Tucunaré de brinco
Por: Edson Queiroz
Foto/Ilustração: Kid Ocelos
Publicado em: 08/2009
Às 3 h de sábado, eu, Dr. Vinagre e Ronaldo partirmos para o Lago Tucuruí, no Pará. Chegando ao nosso destino, descarregamos as tralhas e montamos o equipamento enquanto o piloteiro ajeitava o barco. O dia estava bom, pois não ventava; a água estava limpa e a temperatura certa. Logo após os primeiros arremessos, foi um festival de peixes engatados.
Por volta do meio dia, as ações pararam e decidimos usar iscas naturais. Equipamos nossas varas com bóias de arremesso. Só então percebi que Ronaldo usava uma argola em sua orelha, logo ele que era tão avesso a este tipo de penduricalhos. Curioso, perguntei o que seria aquilo na orelha dele.

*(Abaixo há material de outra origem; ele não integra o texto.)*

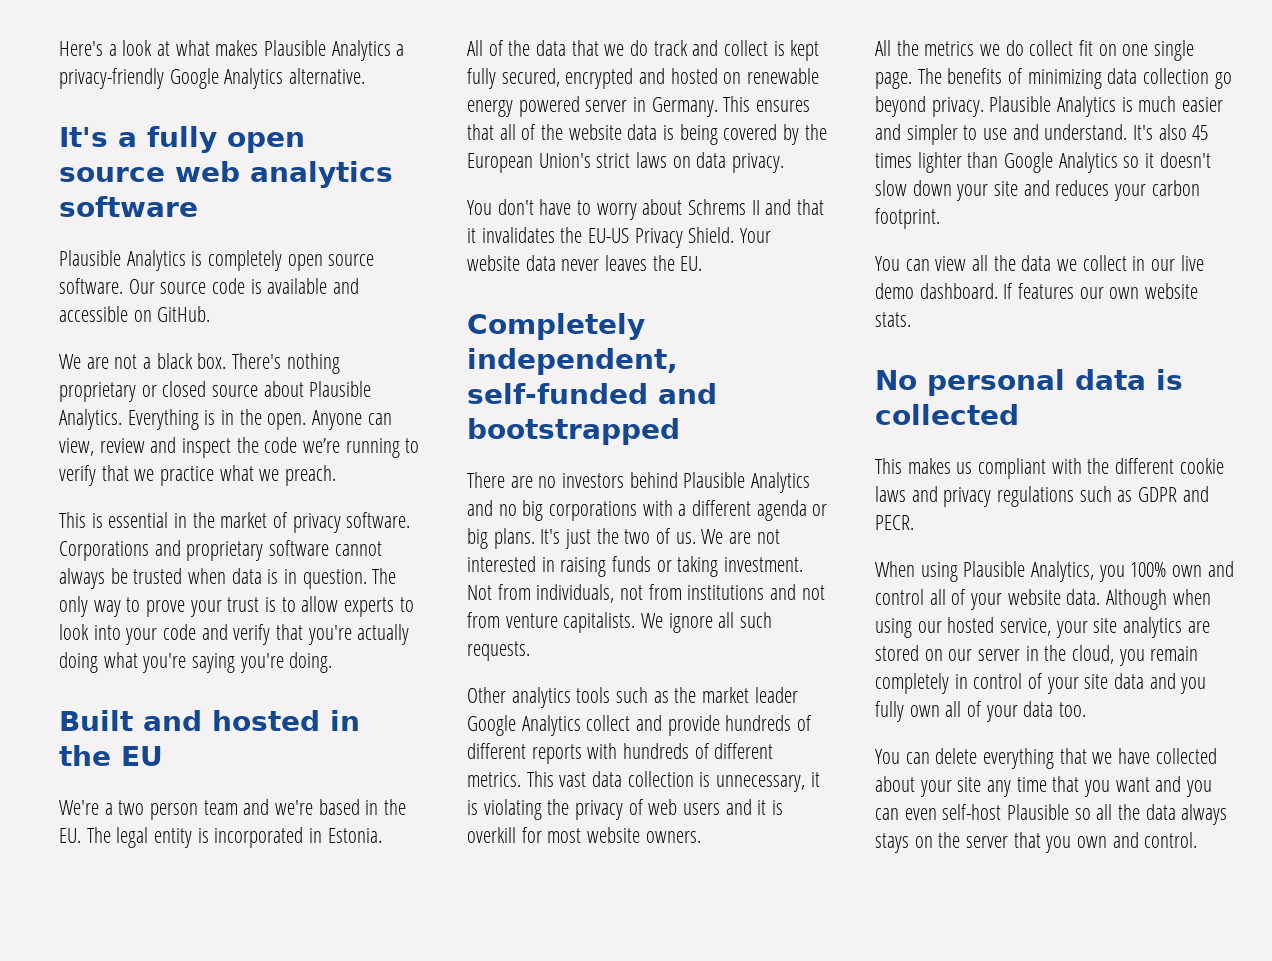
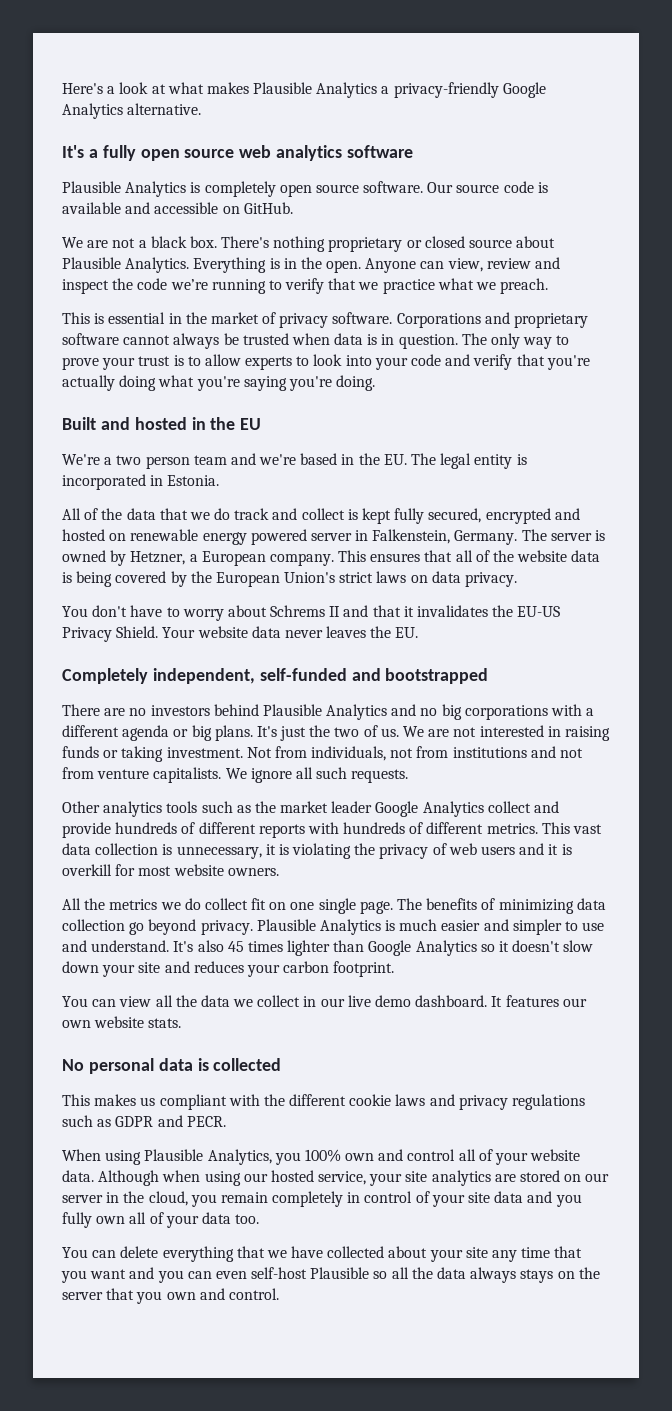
- All of the data that we do track and collect is kept fully secured, encrypted and hosted on renewable energy powered server in Germany.
+ All of the data that we do track and collect is kept fully secured, encrypted and hosted on renewable energy powered server in Falkenstein, Germany. The server is owned by Hetzner, a European company.
- If features our own website stats.
+ It features our own website stats.

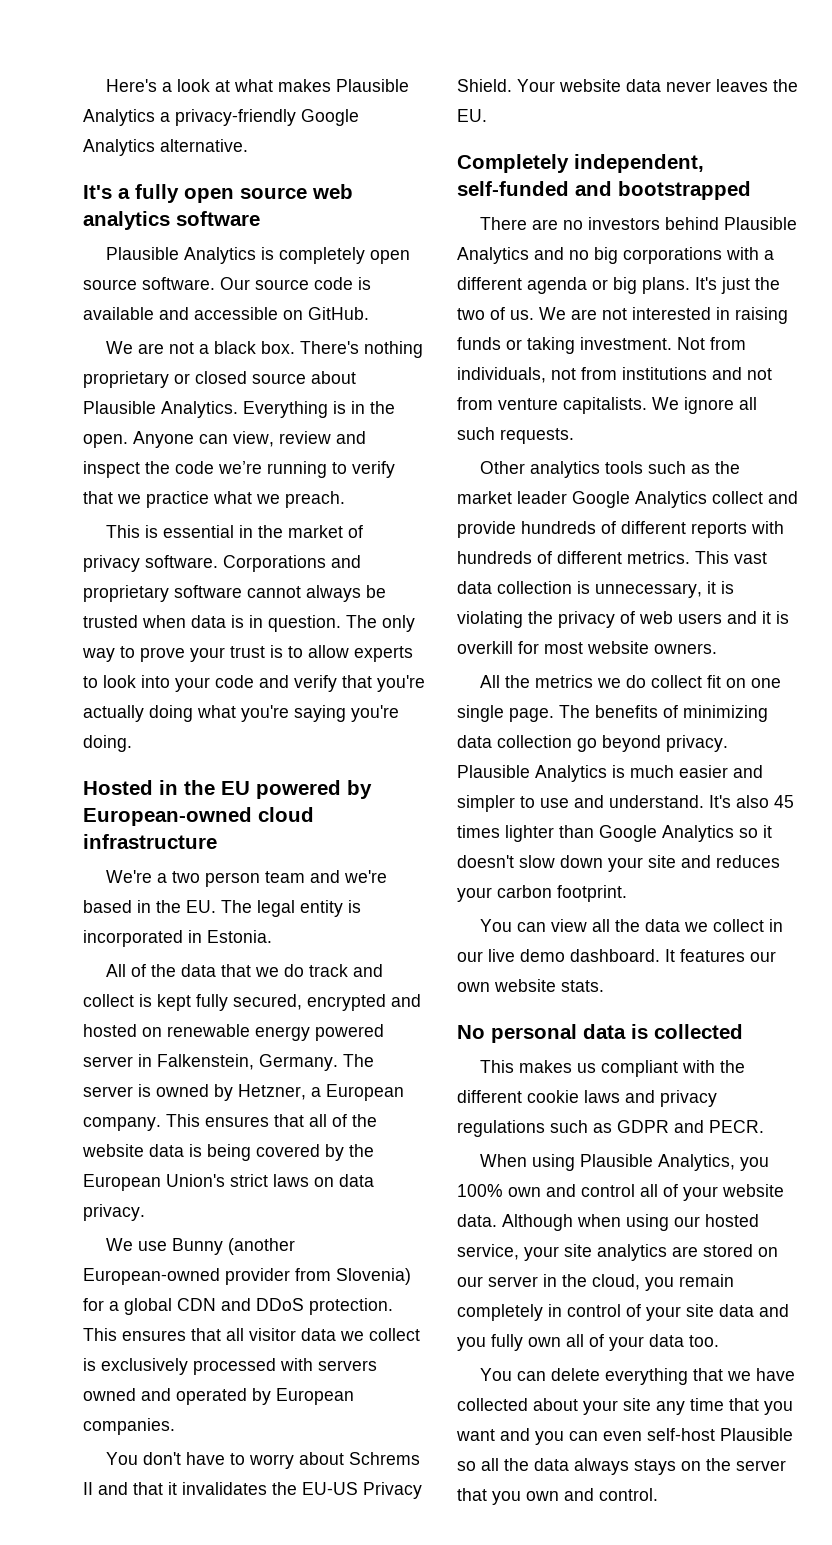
- Built and hosted in the EU
+ Hosted in the EU powered by European-owned cloud infrastructure
+ We use Bunny (another European-owned provider from Slovenia) for a global CDN and DDoS protection. This ensures that all visitor data we collect is exclusively processed with servers owned and operated by European companies.

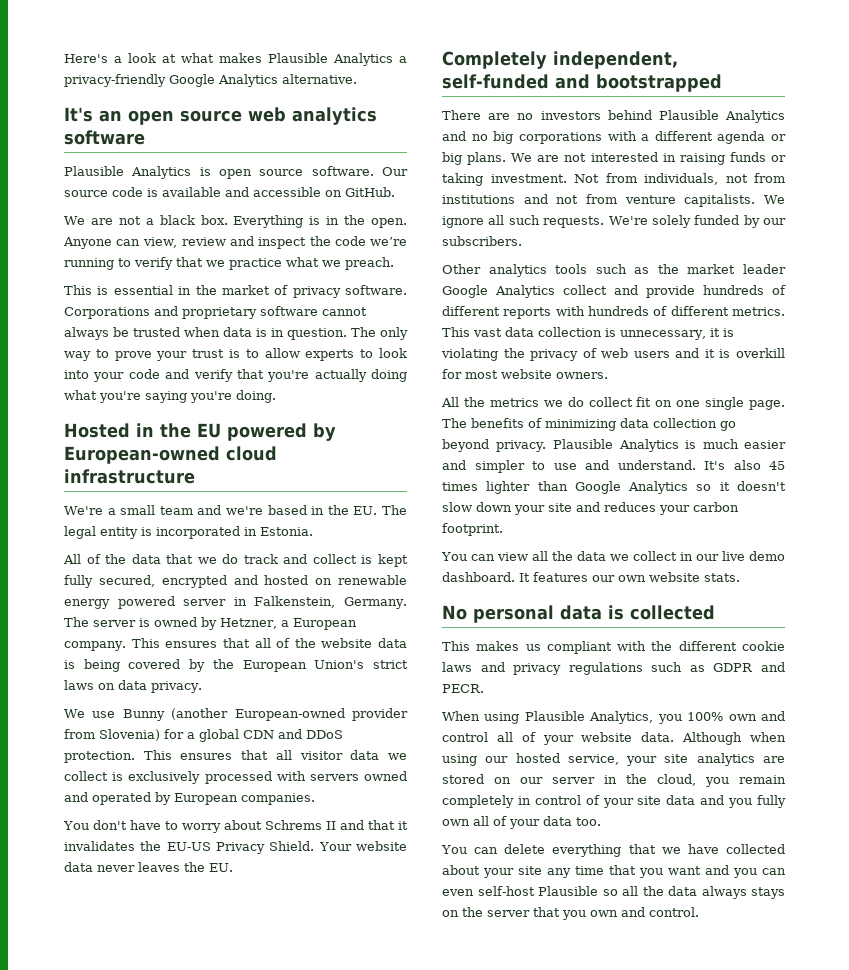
- It's a fully open source web analytics software
+ It's an open source web analytics software
- Plausible Analytics is completely open source software.
+ Plausible Analytics is open source software.
- There's nothing proprietary or closed source about Plausible Analytics.
- We're a two person team and we're based in the EU. The legal entity is incorporated in Estonia.
+ We're a small team and we're based in the EU. The legal entity is incorporated in Estonia.
- It's just the two of us.
+ We're solely funded by our subscribers.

Ele me respondeu que sua noiva havia dado de presente e pediu que usasse como prova de amor, já que comprara um par e que cada um deveria usar uma.
Gozações à parte, os tucunarés voltaram a aparecer. Um deles envergou tanto que Dr. Vinagre se assustou e, na pressa de pegar o peixe, para que ele não fosse às tranqueiras, sua vara partiu ao meio. O peixe levou metade da vara, o anzol e mais um bocado de linha. Ficamos loucos para capturá-lo.
Vinagre montou outra tralha enquanto colocávamos novamente as artificiais. Mas, como dizem, a pressa é inimiga da perfeição.
No primeiro arremesso, engatei na argola do Ronaldo, arrancando-a de sua orelha. Felizmente havia um médico em nosso grupo; atracamos na beira para os primeiros-socorros e demos a pescaria por encerrada naquele dia.
Voltamos ao acampamento para comer e descansar. Ronaldo lamentava a perda do brinco e a futura briga que teria com sua noiva por esse motivo.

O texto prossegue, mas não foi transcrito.